__Task to complete__. Quote all of the data exactly as given. Skip every picture it contains.

(Difference listings)
○ ○ ○ ○

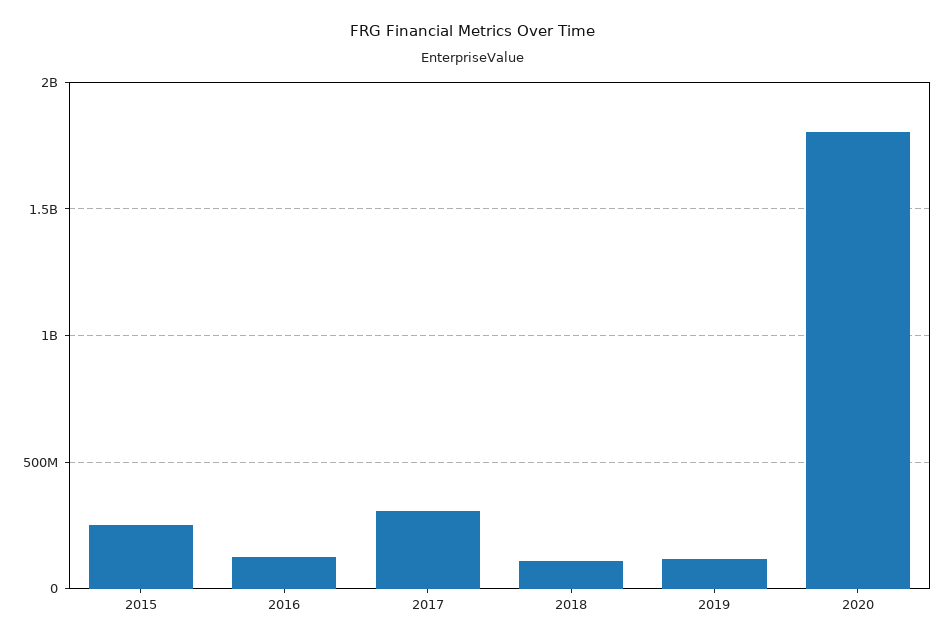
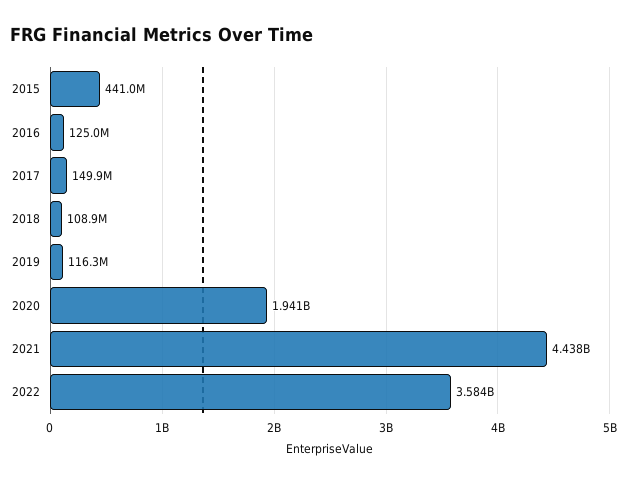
2015: 250000000 -> 441000000
2017: 300000000 -> 149900000
2020: 1800000000 -> 1941000000
2021: none -> 4438000000
2022: none -> 3584000000

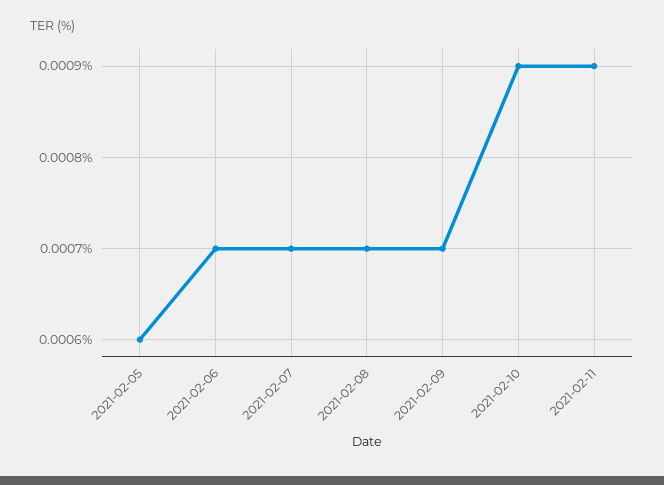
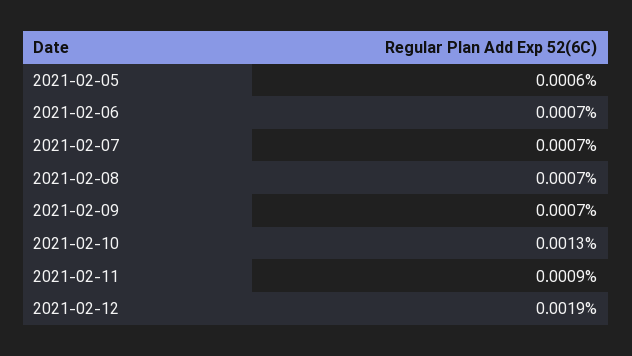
2021-02-10: 0.0009 -> 0.0013
2021-02-12: none -> 0.0019

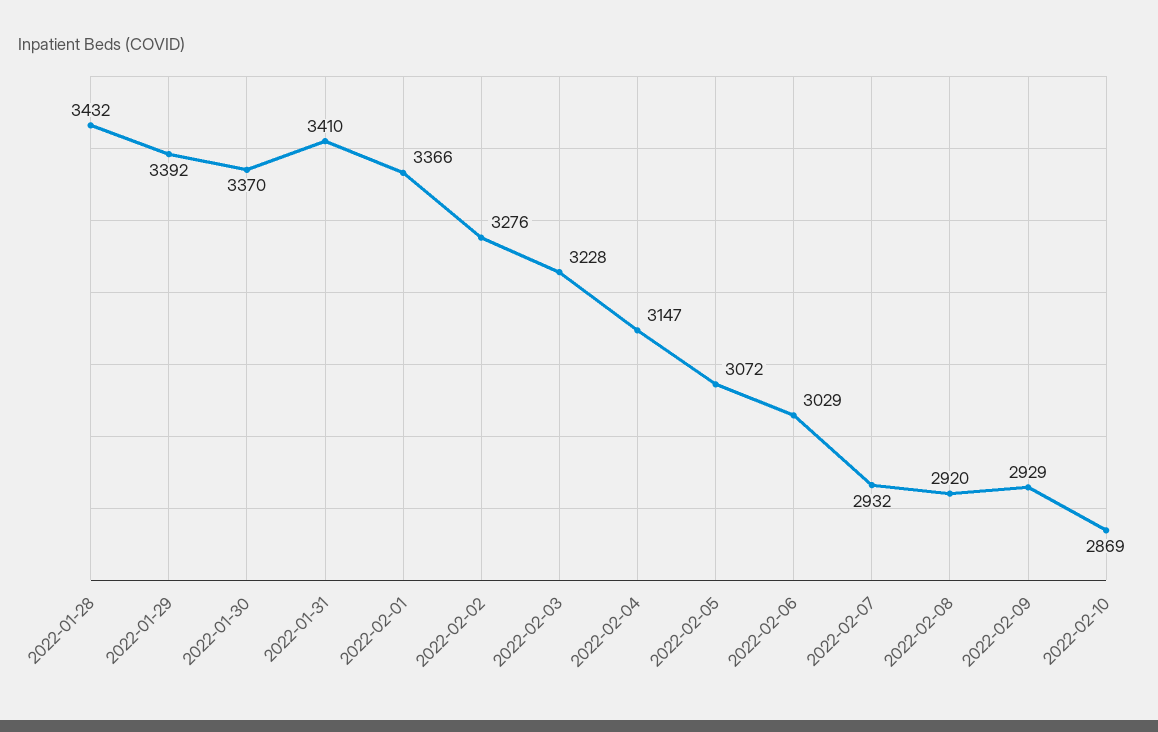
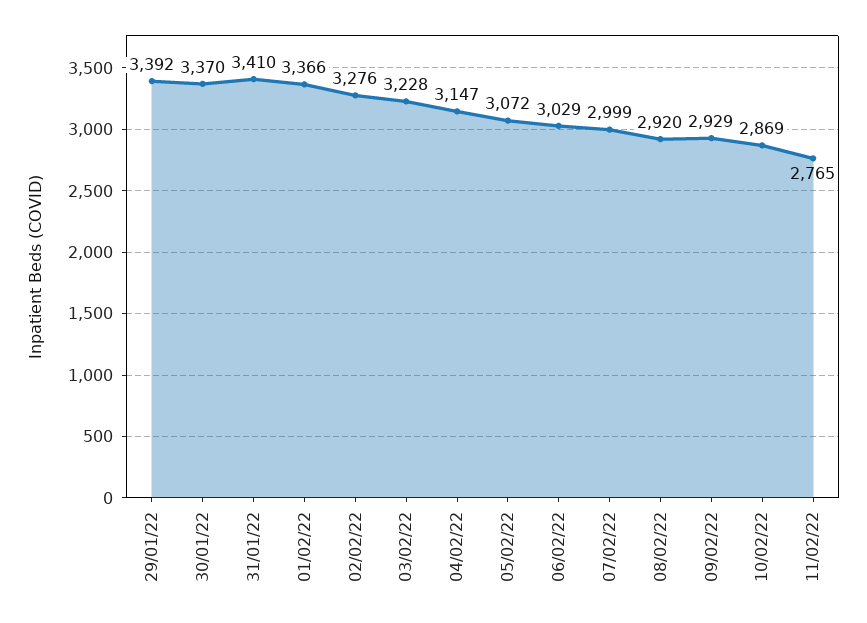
2022-01-28: 3432 -> none
2022-02-07: 2932 -> 2999
11/02/22: none -> 2765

○ ○ ○ ○

__Exercise result__.
2015: 250000000 -> 441000000
2017: 300000000 -> 149900000
2020: 1800000000 -> 1941000000
2021: none -> 4438000000
2022: none -> 3584000000

2021-02-10: 0.0009 -> 0.0013
2021-02-12: none -> 0.0019

2022-01-28: 3432 -> none
2022-02-07: 2932 -> 2999
11/02/22: none -> 2765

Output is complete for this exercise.